The US Federal Reserve System (FRS), which acts as the country’s central bank, has kept its base interest rate at 0-0.25 percent, as expected by the market, reads the statement of the financial regulator following the meeting of its leadership, Report informs.
“The Committee decided to keep the target range for the federal funds rate at 0 to 1/4 percent and expects it will be appropriate to maintain this target range until labor market conditions have reached levels consistent with the Committee's assessments of maximum employment and inflation has risen to 2 percent and is on track to moderately exceed 2 percent for some time,” reads the message.

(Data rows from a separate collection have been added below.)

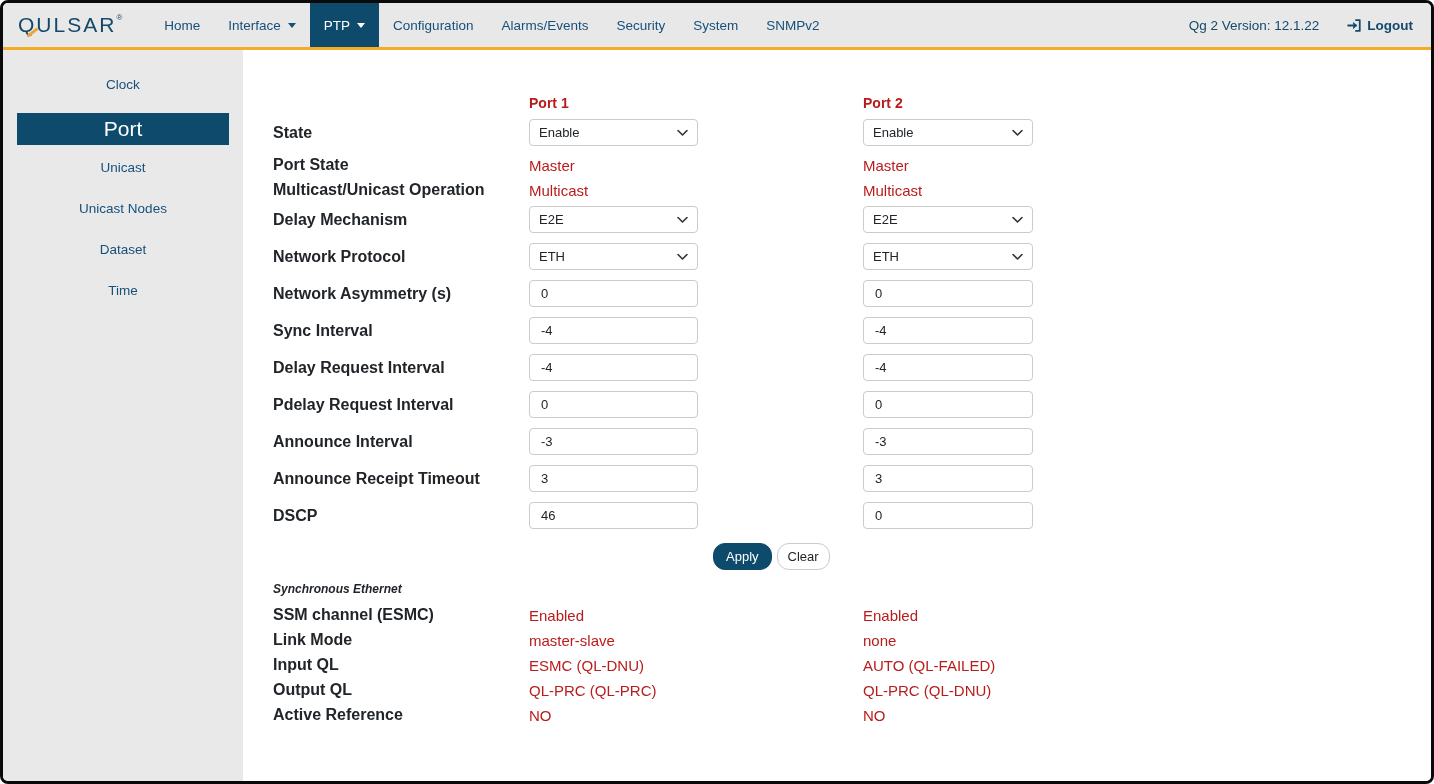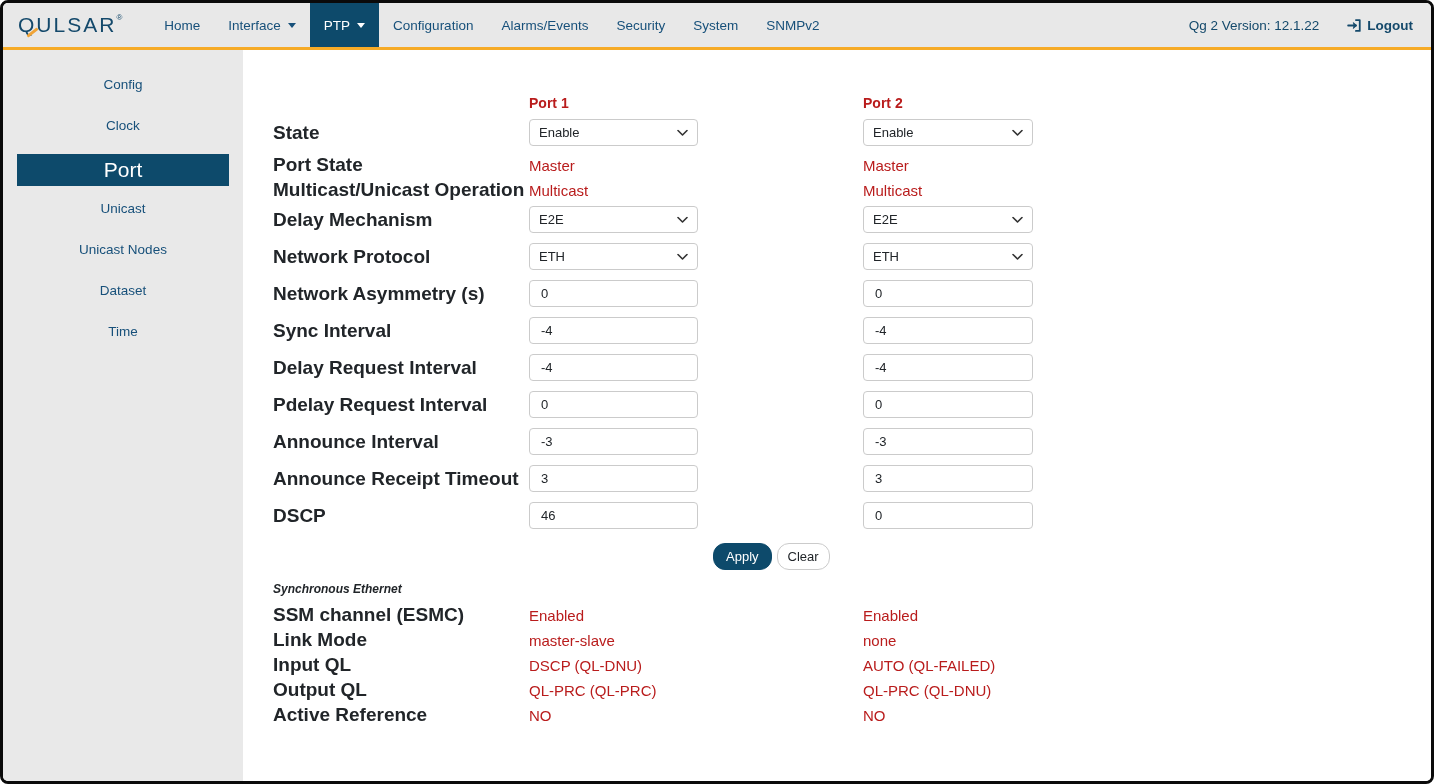--- a/index.html
+++ b/index.html
@@ -155,9 +155,6 @@
 
     <aside class="sidebar">
       <div class="side-item">
-          <span>Config</span>
-        </div>
-      <div class="side-item">
           <span>Clock</span>
         </div>
       <div class="side-item active">

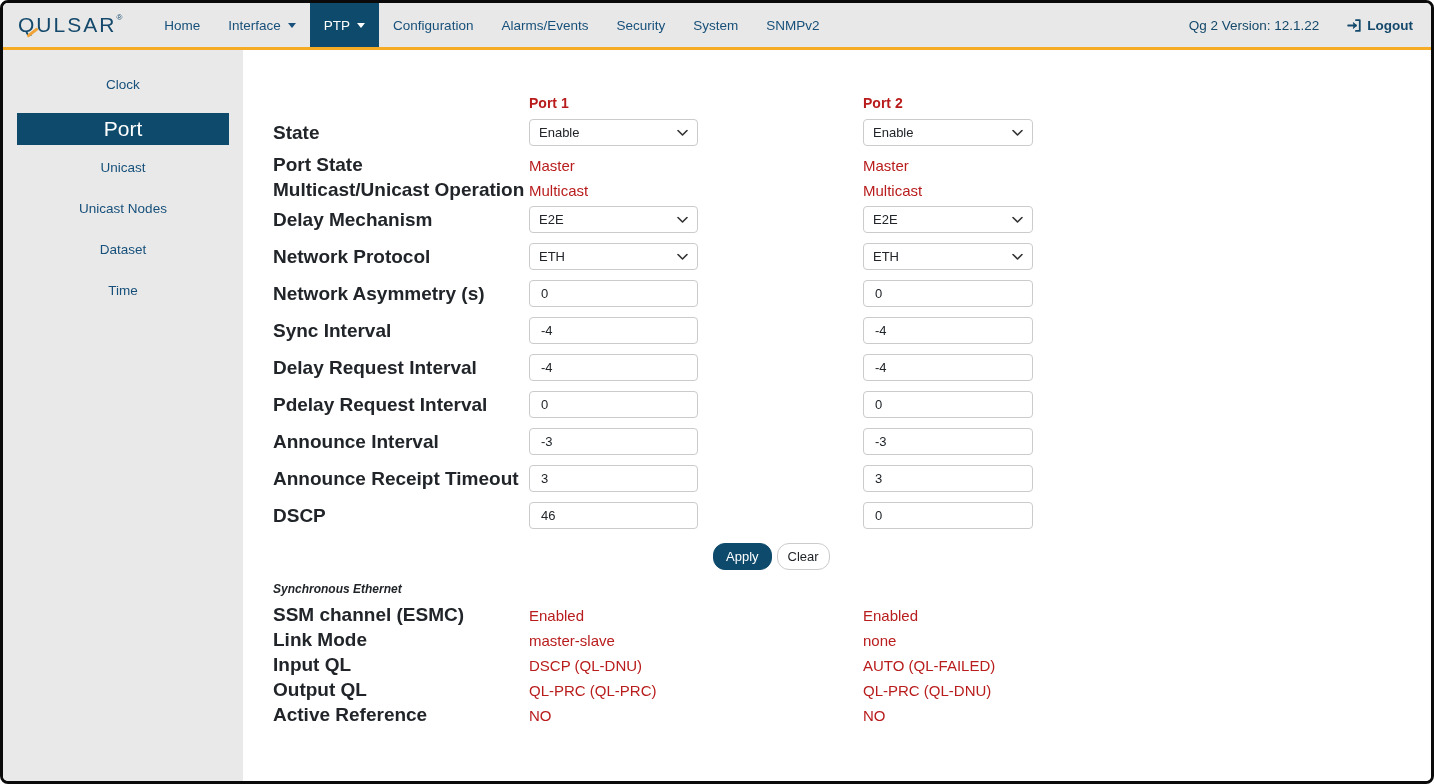--- a/index.html
+++ b/index.html
@@ -64,7 +64,7 @@
   .main { flex:1; padding:44px 0 0 30px; background:#ffffff; overflow:hidden; }
 
   .form-row { display:flex; align-items:center; }
-  .f-label { width:256px; flex-shrink:0; font-size:19px; font-weight:700; color:#212529; }
+  .f-label { width:256px; flex-shrink:0; font-size:16px; font-weight:700; color:#212529; }
   .f-col1 { width:169px; flex-shrink:0; position:relative; }
   .f-col2 { width:170px; flex-shrink:0; margin-left:165px; position:relative; }
   .col-header { font-size:14px; font-weight:700; color:#b91c1c; }

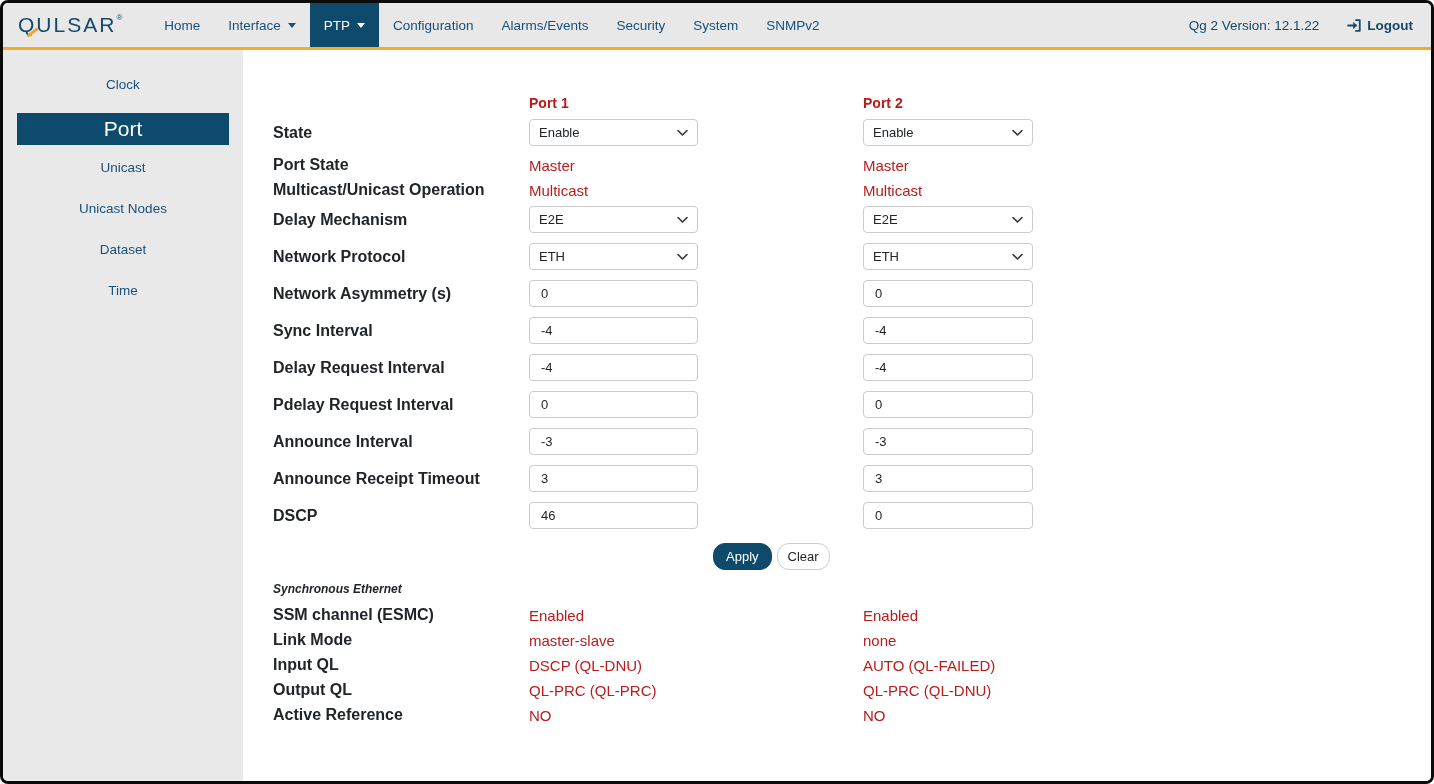--- a/index.html
+++ b/index.html
@@ -305,7 +305,7 @@
 
       <div class="form-row row-h18">
         <div class="f-label">Input QL</div>
-        <div class="f-col1 static-val">DSCP (QL-DNU)</div>
+        <div class="f-col1 static-val">ESMC (QL-DNU)</div>
         <div class="f-col2 static-val">AUTO (QL-FAILED)</div>
       </div>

In addition, the Federal Reserve will continue to increase its holdings of Treasury securities by at least $80 billion per month and of agency mortgage‑backed securities by at least $40 billion per month until substantial further progress has been made toward the Committee's maximum employment and price stability goals.
The Fed raised its forecast for the country's GDP growth in 2021 to 7 percent from 6.5 percent. The economic growth forecast for 2022 was maintained at 3.3 percent. At the end of 2023, an increase of 2.4 percent is expected compared to the previously projected 2.2 percent.
The US regulator also improved its forecast for unemployment in 2022 to 3.8 percent from 3.9 percent. In 2021, the unemployment rate is expected to be around 4.5 percent, in 2023 - 3.5 percent.
The forecast for US inflation in 2021 was increased to 3.4 percent from 2.4 percent, in 2022 - to 2.1 percent from 2 percent, in 2023 - to 2.2 percent from 2.1 percent.